Material for this exercise:
* * * * *
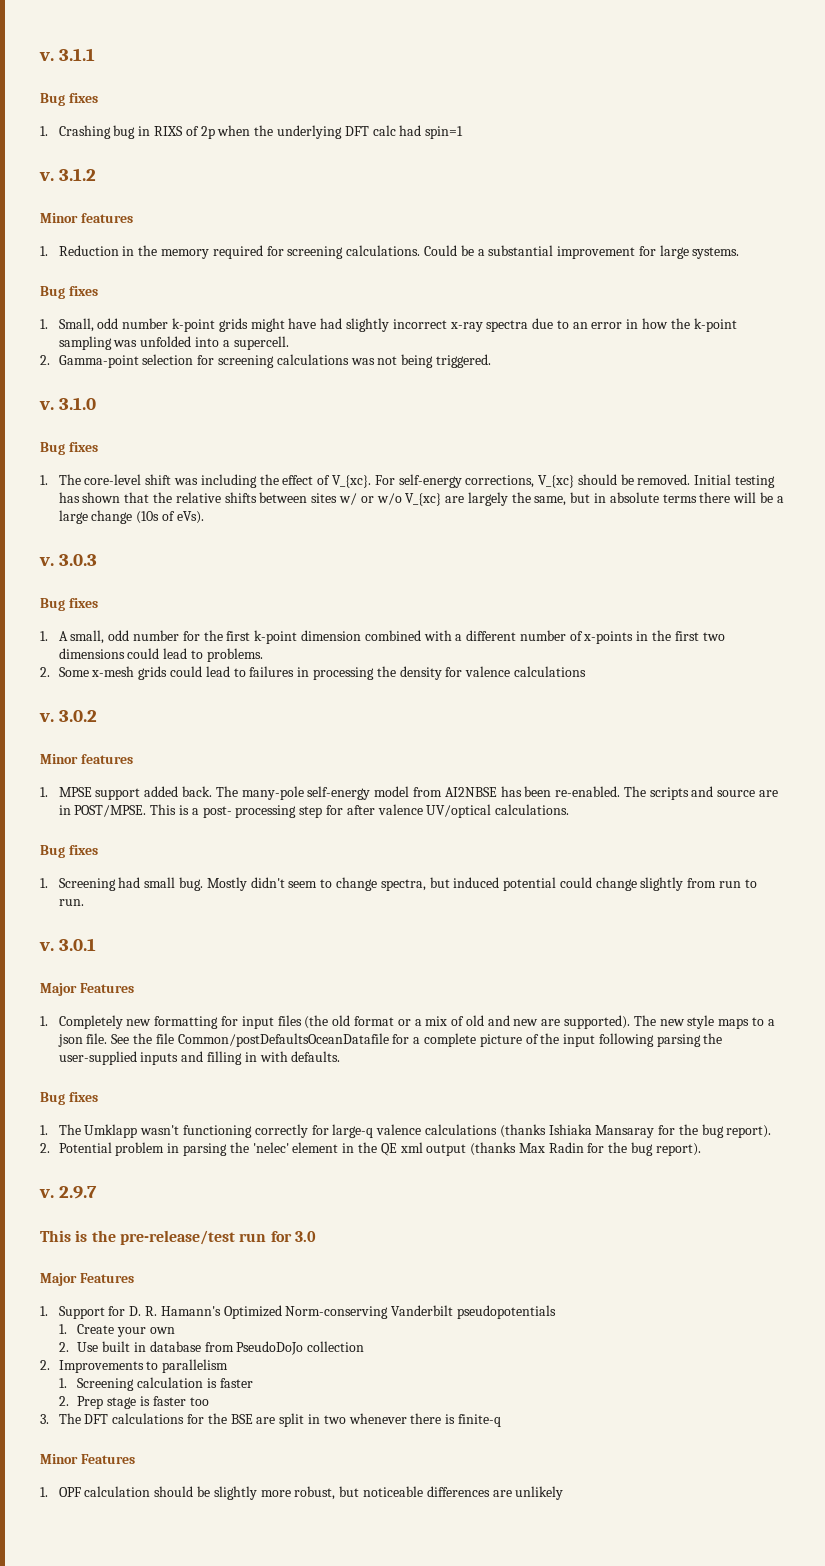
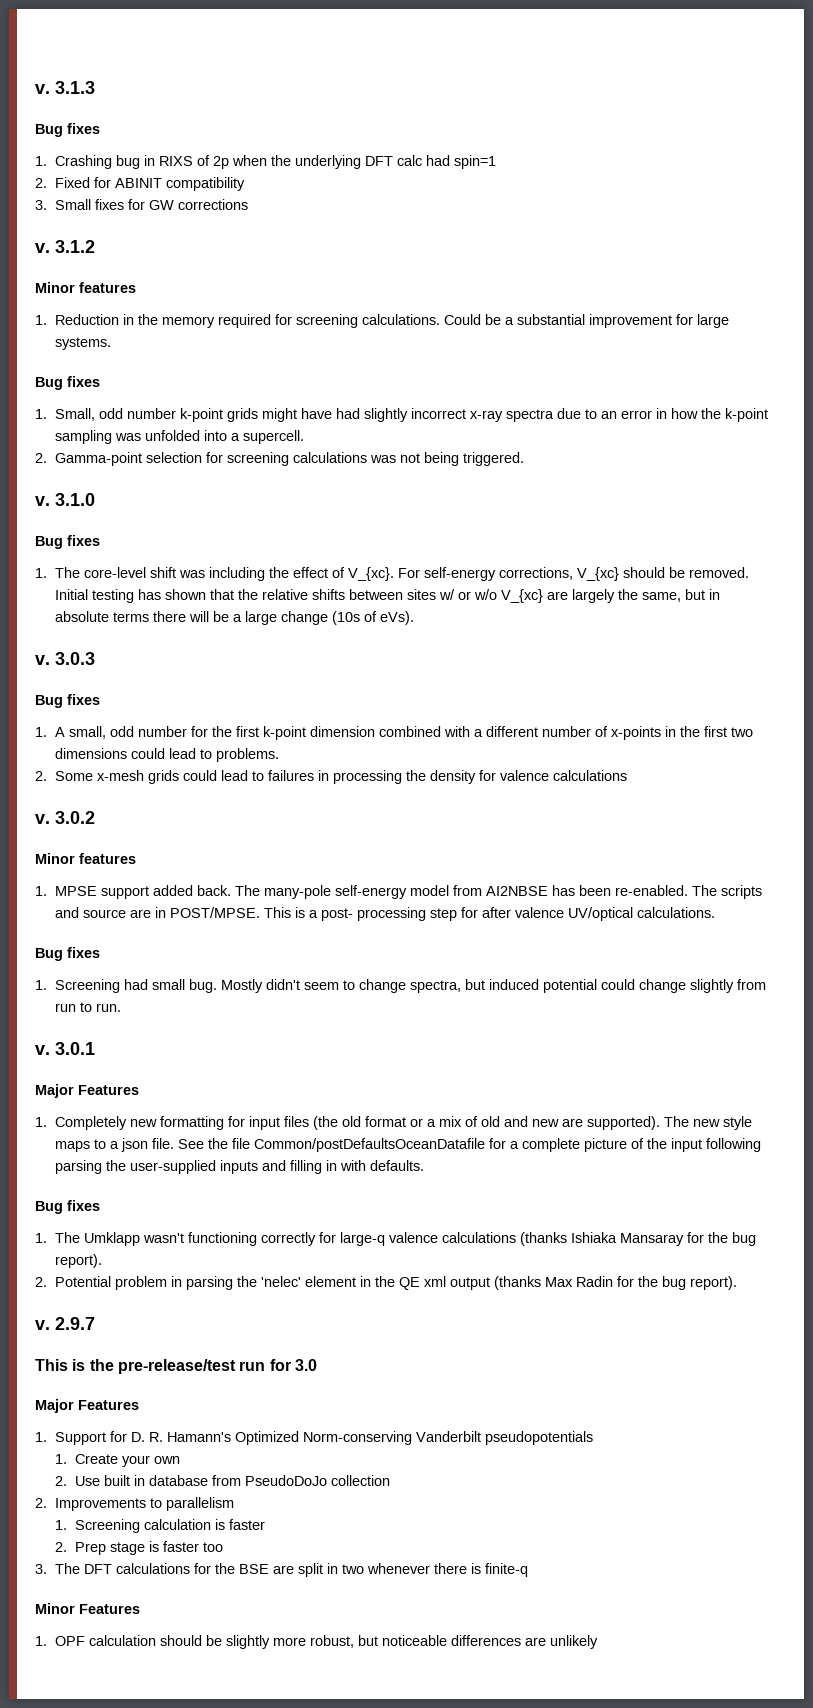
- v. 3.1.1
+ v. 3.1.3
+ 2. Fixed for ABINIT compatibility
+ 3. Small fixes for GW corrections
* * * * *
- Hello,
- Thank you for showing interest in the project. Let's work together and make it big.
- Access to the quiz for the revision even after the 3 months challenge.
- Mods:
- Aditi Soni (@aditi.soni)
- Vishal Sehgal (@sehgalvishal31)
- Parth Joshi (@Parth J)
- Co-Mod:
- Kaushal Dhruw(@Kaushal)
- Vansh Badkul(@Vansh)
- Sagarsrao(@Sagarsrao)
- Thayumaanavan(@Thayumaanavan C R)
* * * * *
Which lines run from the one holding "- Vansh Badkul(@Vansh)" through the one holding "- Thayumaanavan(@Thayumaanavan C R)" in the records above? Repeat them exactly, both included, and nothing more.

Task result:
- Vansh Badkul(@Vansh)
- Sagarsrao(@Sagarsrao)
- Thayumaanavan(@Thayumaanavan C R)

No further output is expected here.